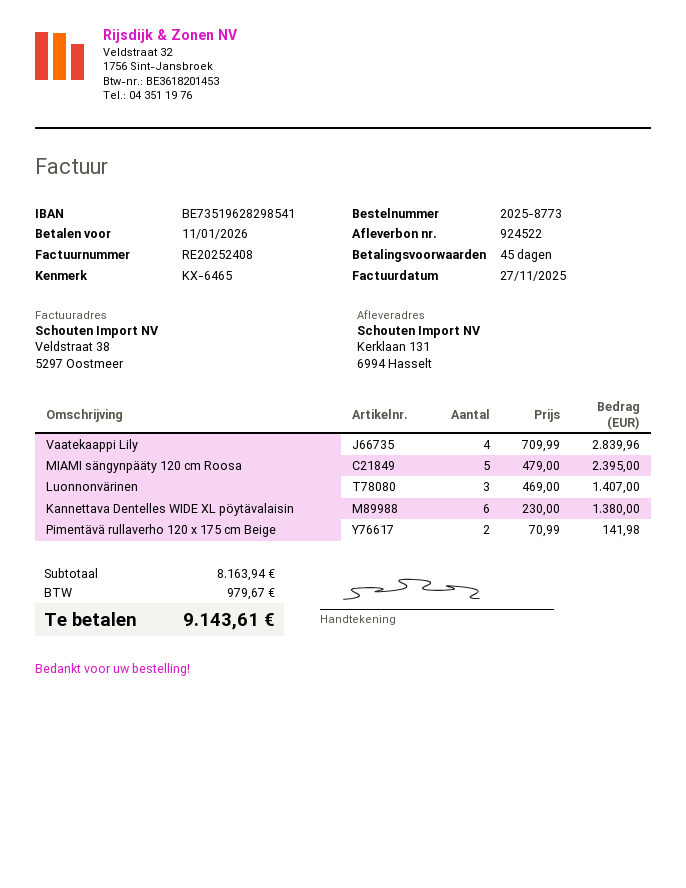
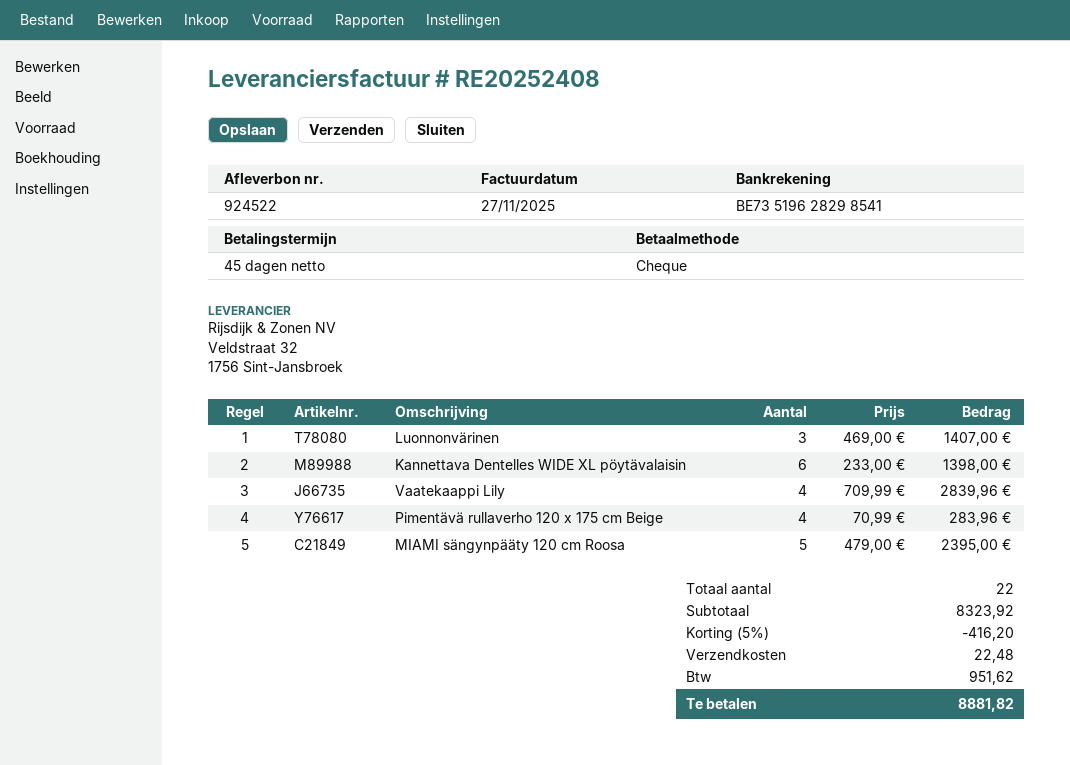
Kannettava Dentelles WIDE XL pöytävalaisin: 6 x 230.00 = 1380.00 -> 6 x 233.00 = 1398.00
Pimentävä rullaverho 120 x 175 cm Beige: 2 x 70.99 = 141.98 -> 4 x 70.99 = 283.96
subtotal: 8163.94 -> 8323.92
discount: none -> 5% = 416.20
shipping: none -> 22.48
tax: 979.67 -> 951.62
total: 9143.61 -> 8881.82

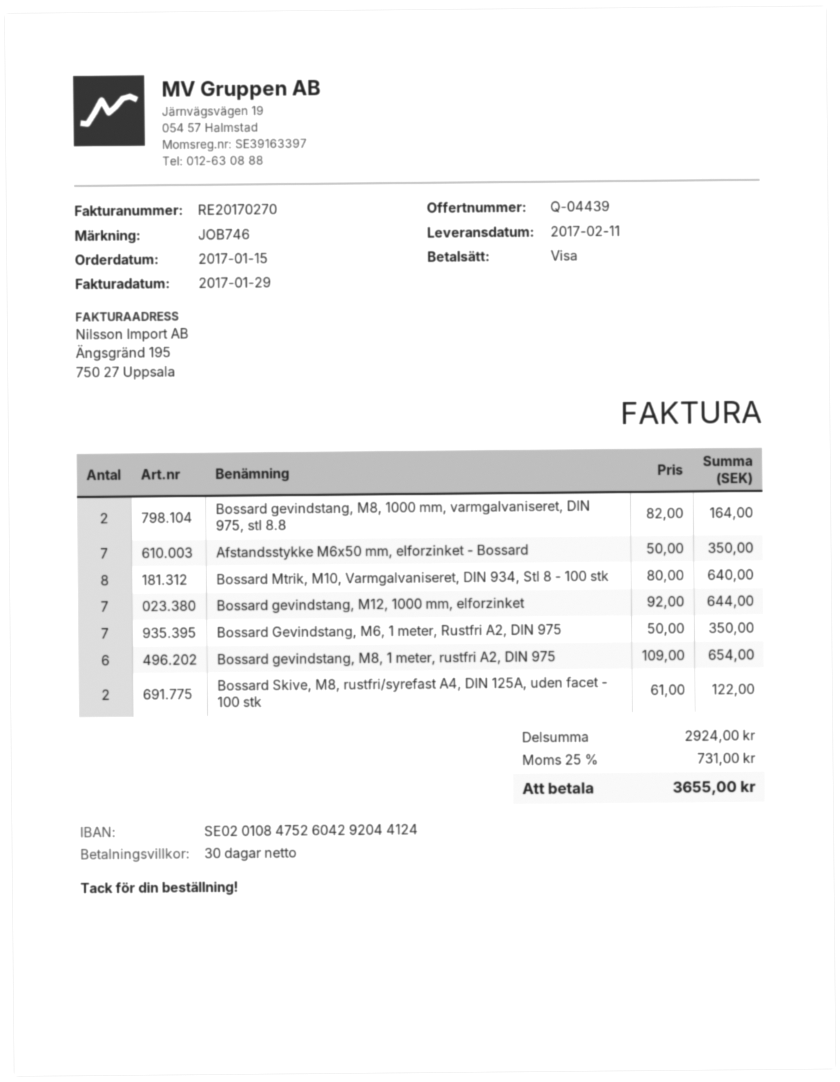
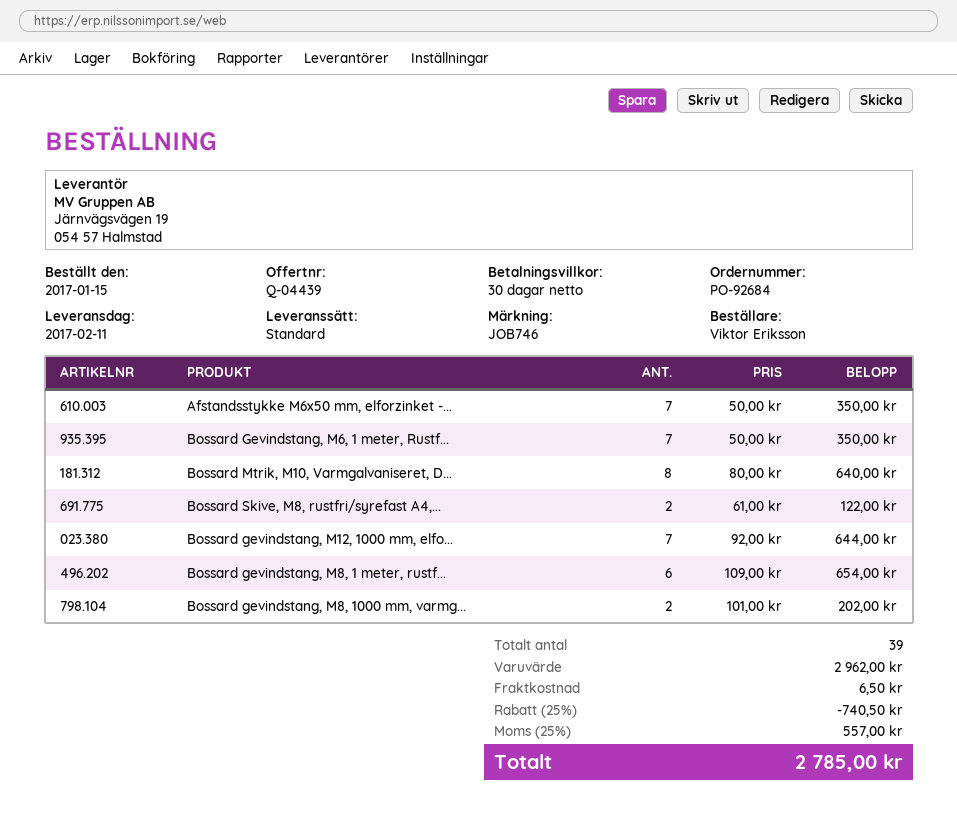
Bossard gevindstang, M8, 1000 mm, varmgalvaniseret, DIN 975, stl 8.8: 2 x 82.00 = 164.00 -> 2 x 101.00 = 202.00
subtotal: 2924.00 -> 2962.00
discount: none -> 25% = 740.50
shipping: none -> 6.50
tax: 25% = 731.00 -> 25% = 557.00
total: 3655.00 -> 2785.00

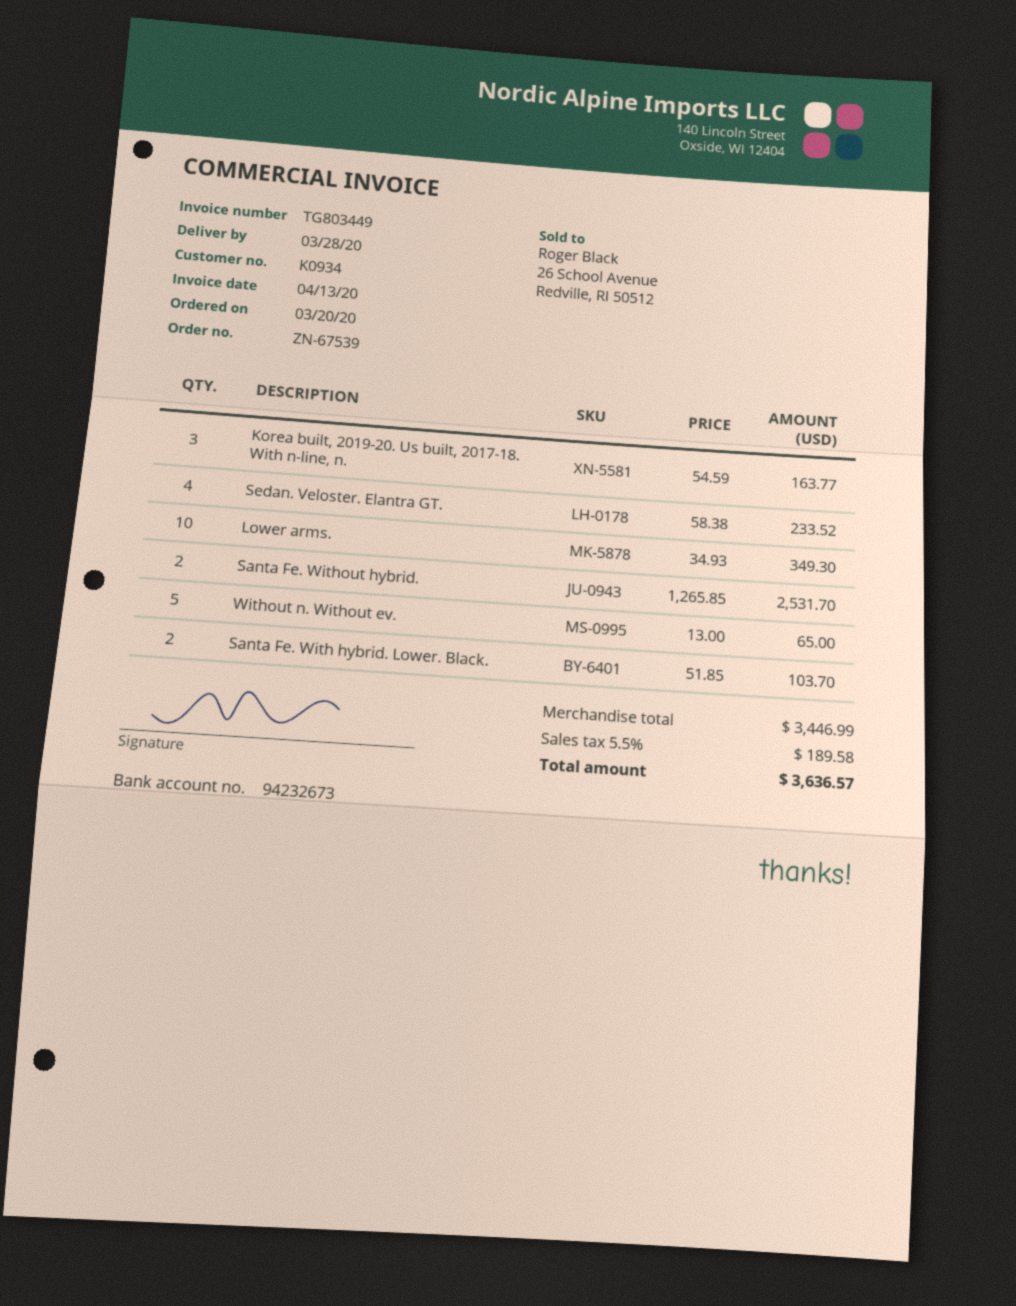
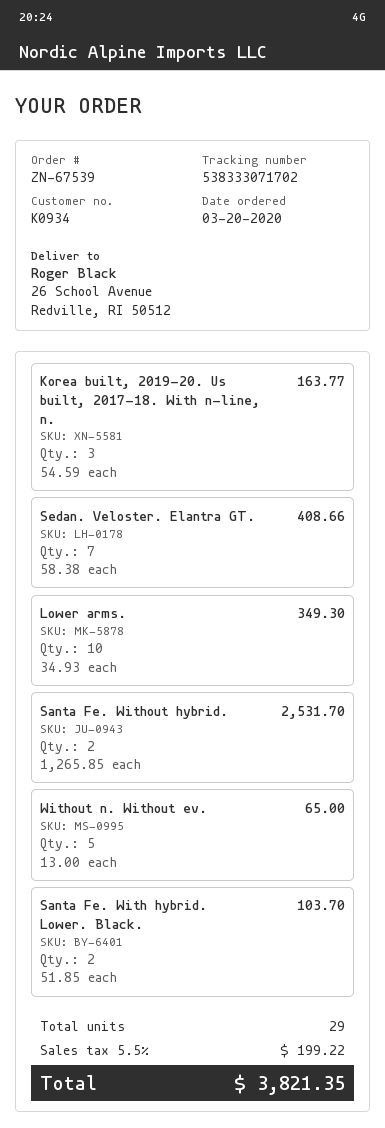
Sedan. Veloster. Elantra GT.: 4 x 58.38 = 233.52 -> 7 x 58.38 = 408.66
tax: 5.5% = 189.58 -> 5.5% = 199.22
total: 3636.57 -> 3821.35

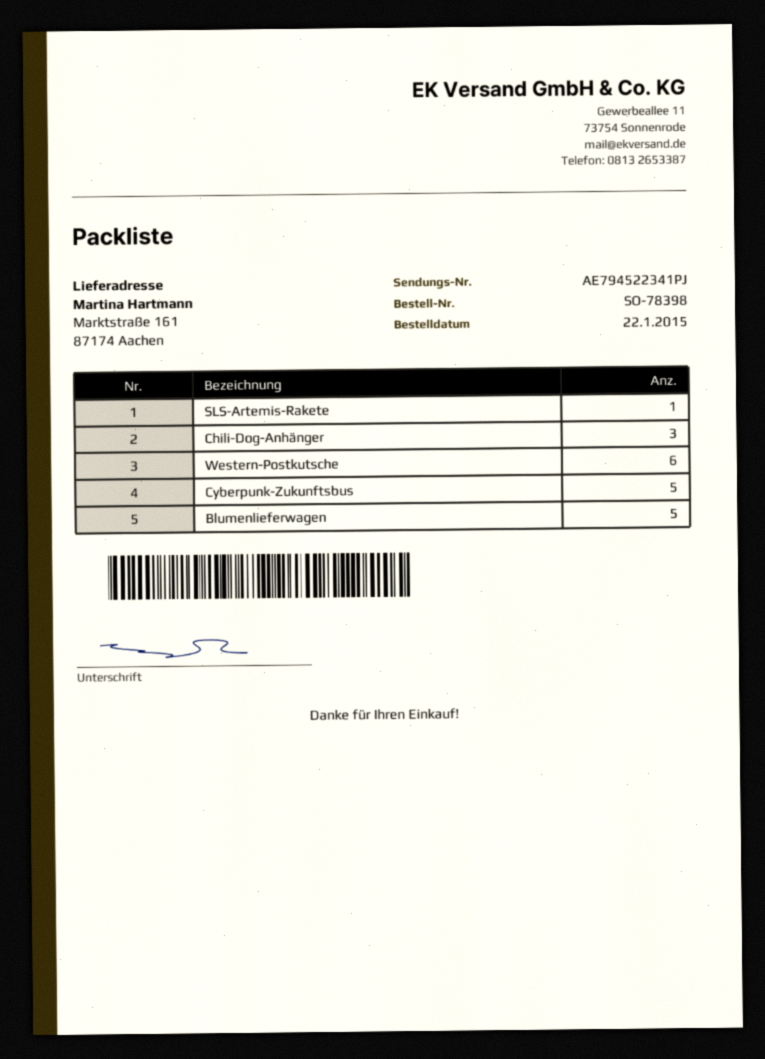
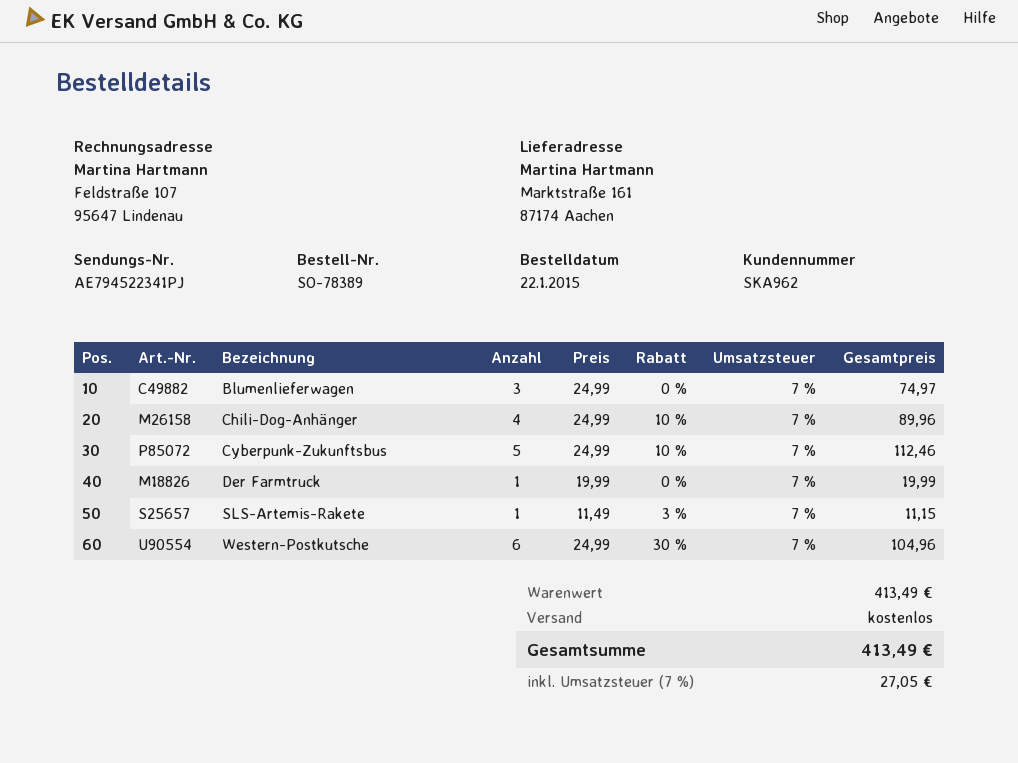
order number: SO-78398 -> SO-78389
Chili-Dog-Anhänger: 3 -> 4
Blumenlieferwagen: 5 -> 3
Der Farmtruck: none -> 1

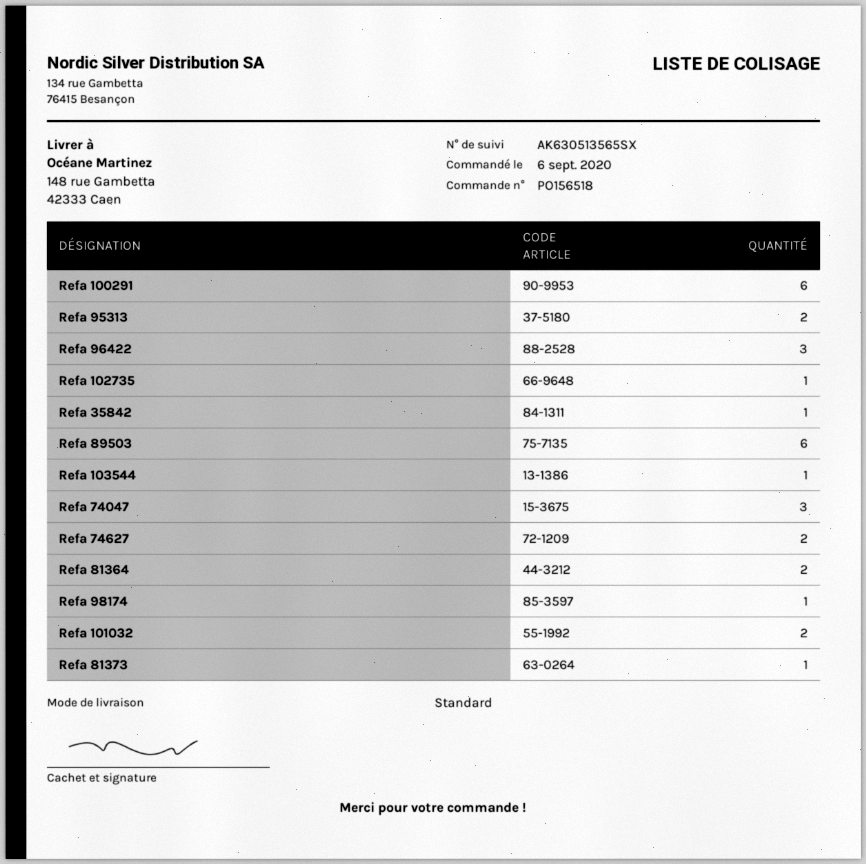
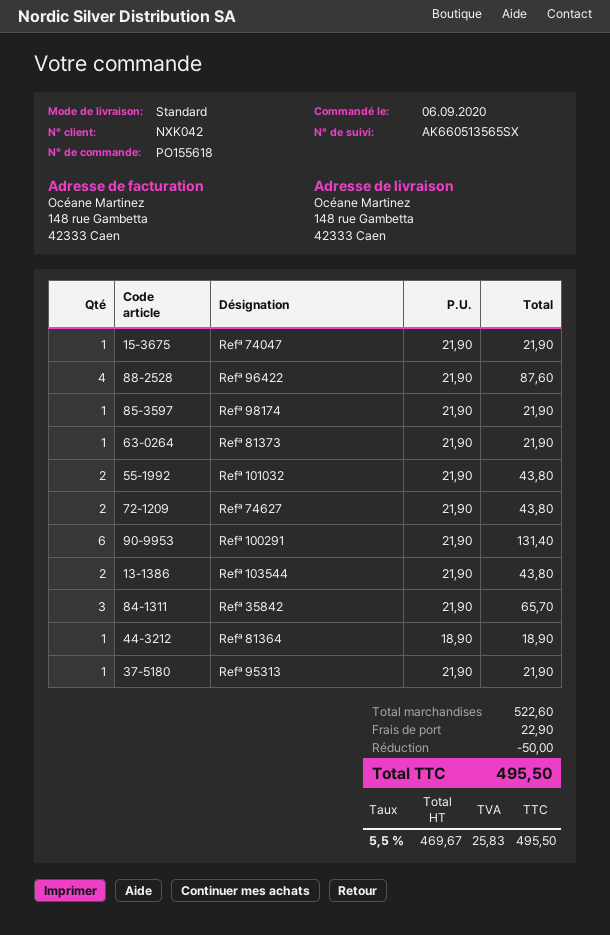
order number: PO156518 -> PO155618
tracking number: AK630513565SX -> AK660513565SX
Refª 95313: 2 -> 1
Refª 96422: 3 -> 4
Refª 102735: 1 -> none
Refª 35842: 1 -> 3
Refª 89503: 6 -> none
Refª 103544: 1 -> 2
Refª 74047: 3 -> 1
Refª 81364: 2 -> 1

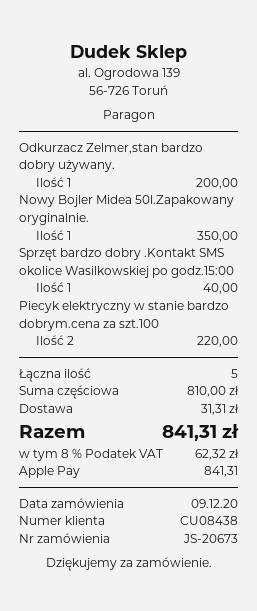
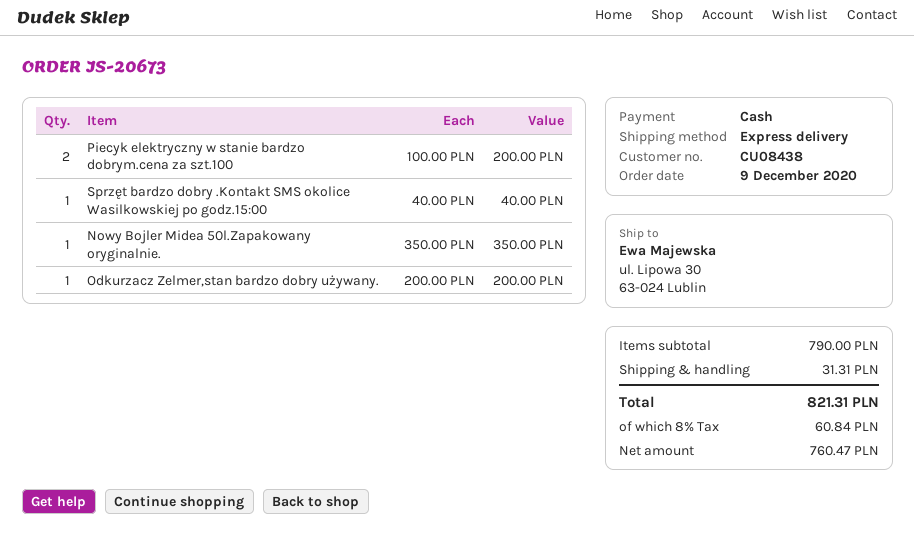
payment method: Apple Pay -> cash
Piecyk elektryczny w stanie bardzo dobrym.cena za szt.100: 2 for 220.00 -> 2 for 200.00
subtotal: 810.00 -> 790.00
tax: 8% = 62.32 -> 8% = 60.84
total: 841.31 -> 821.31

•••••

[What you are asked to do]
Would you restate, word for word, the lines from the one holding "Refª 35842: 1 -> 3" through the end of the material above? Omit the pictures.

[Reply]
Refª 35842: 1 -> 3
Refª 89503: 6 -> none
Refª 103544: 1 -> 2
Refª 74047: 3 -> 1
Refª 81364: 2 -> 1

payment method: Apple Pay -> cash
Piecyk elektryczny w stanie bardzo dobrym.cena za szt.100: 2 for 220.00 -> 2 for 200.00
subtotal: 810.00 -> 790.00
tax: 8% = 62.32 -> 8% = 60.84
total: 841.31 -> 821.31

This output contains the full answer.